Molly Hankinson, a 25-year-old visual artist and illustrator – originally from London but now staying in Glasgow – designed the mural for The Body Shop’s ‘Self Love Uprising’ campaign at their new concept store in the St James Quarter in Edinburgh.
The Body Shop’s new store in Edinburgh has been built using recycled and repurposed material, has a refill station and focuses on sustainability.
The mural on the back wall of the store is about self-love and being comfortable in your own skin despite the hardships which that might bring.
It depicts a woman lying down, one leg tucked in and another stretched out as she bathes and wears a face mask.
She has hairy legs, scars and stretch marks.
The art has nods to Scotland such a thistle depicted on the subject’s chest and ‘Edinburgh’ written at the top corner.

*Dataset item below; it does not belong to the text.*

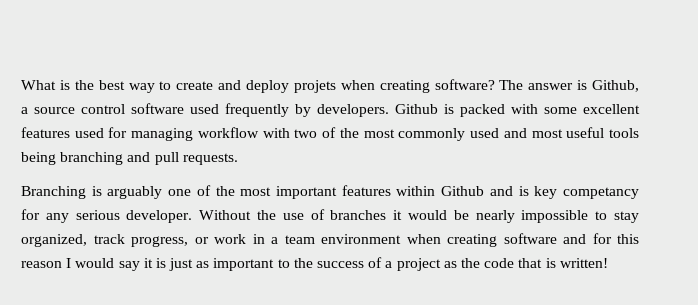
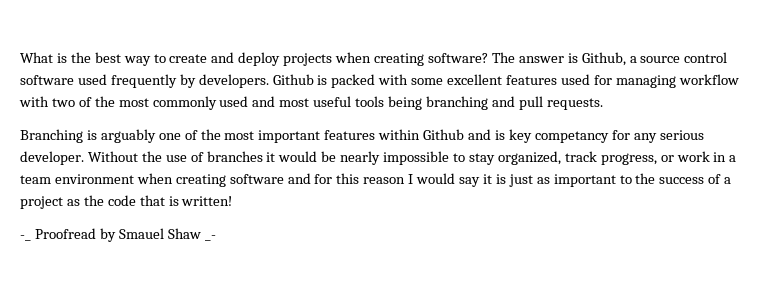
[293,80,336,93] projets -> [283,53,333,66] projects
(608, 263) none -> [20,228,216,242] // -_ Proofread by Smauel Shaw _-

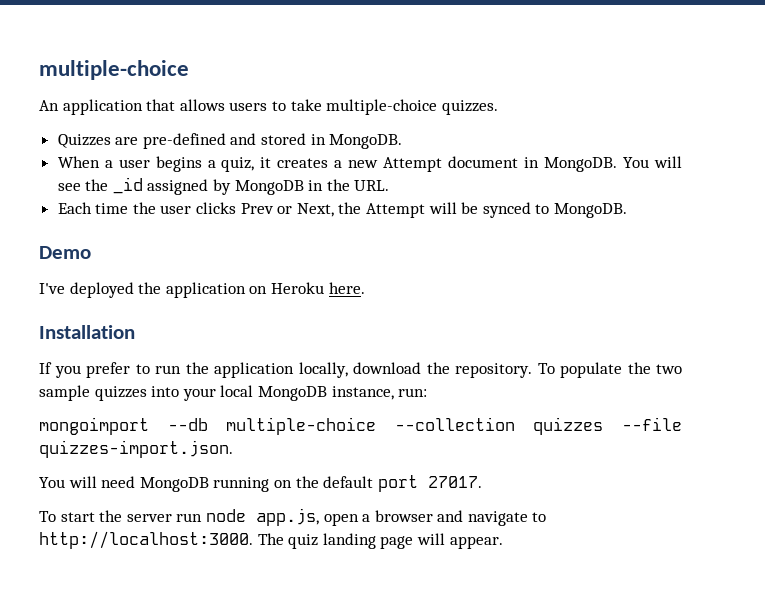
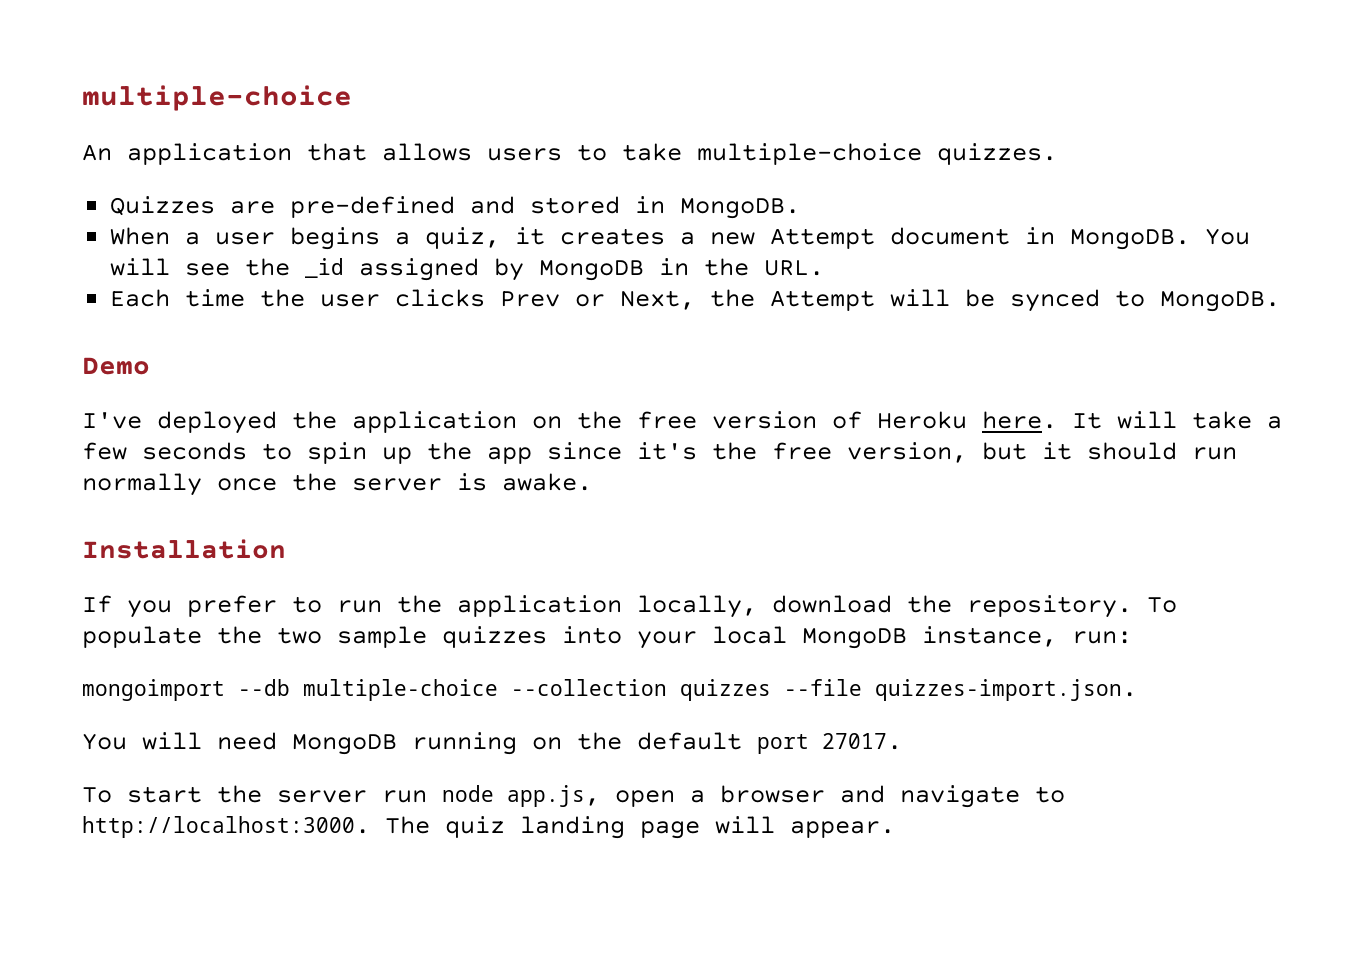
[270,282,365,294] Heroku here. -> [577,411,1282,429] [82,442,1237,464] [82,473,592,496] the free version of Heroku here. It will take a few seconds to spin up the app since it's the free version, but it should run normally once the server is awake.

Speaking about the hints of Scottish culture in the mural, Ms Hankinson said: “It’s a nod to that store and it’s locality- making sure it linked to Scottish identity as well as projecting the main theme of self-love and self-care.
“It’s a one-off piece that doesn’t exist anywhere else and brings a bit of originality and authenticity to the shop.

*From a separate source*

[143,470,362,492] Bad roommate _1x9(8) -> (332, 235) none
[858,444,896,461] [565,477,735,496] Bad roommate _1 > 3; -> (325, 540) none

“I absolutely love the city and my partner is from the East Coast so I just feel really blessed to be able to reach out to another city.”
With only a week to complete the project, Ms Hankinson stayed up until 3am on Thursday morning – the day the development had its official opening.
Talking about her art, Ms Hankinson said: “It’s all about reconnecting with yourself and your body and pampering yourself through acts of self-love.
"It’s important to come out of a liberal bubble to understand that things like hairy legs and stretch marks are still radical and if you are given an opportunity to normalise these things, you should jump at any opportunity.”
Ms Hankinson has art murals across Glasgow such as one focusing on education in Shawlands as well as a brightly-coloured mural on Woodlands Drive created with artist Michaela McManus.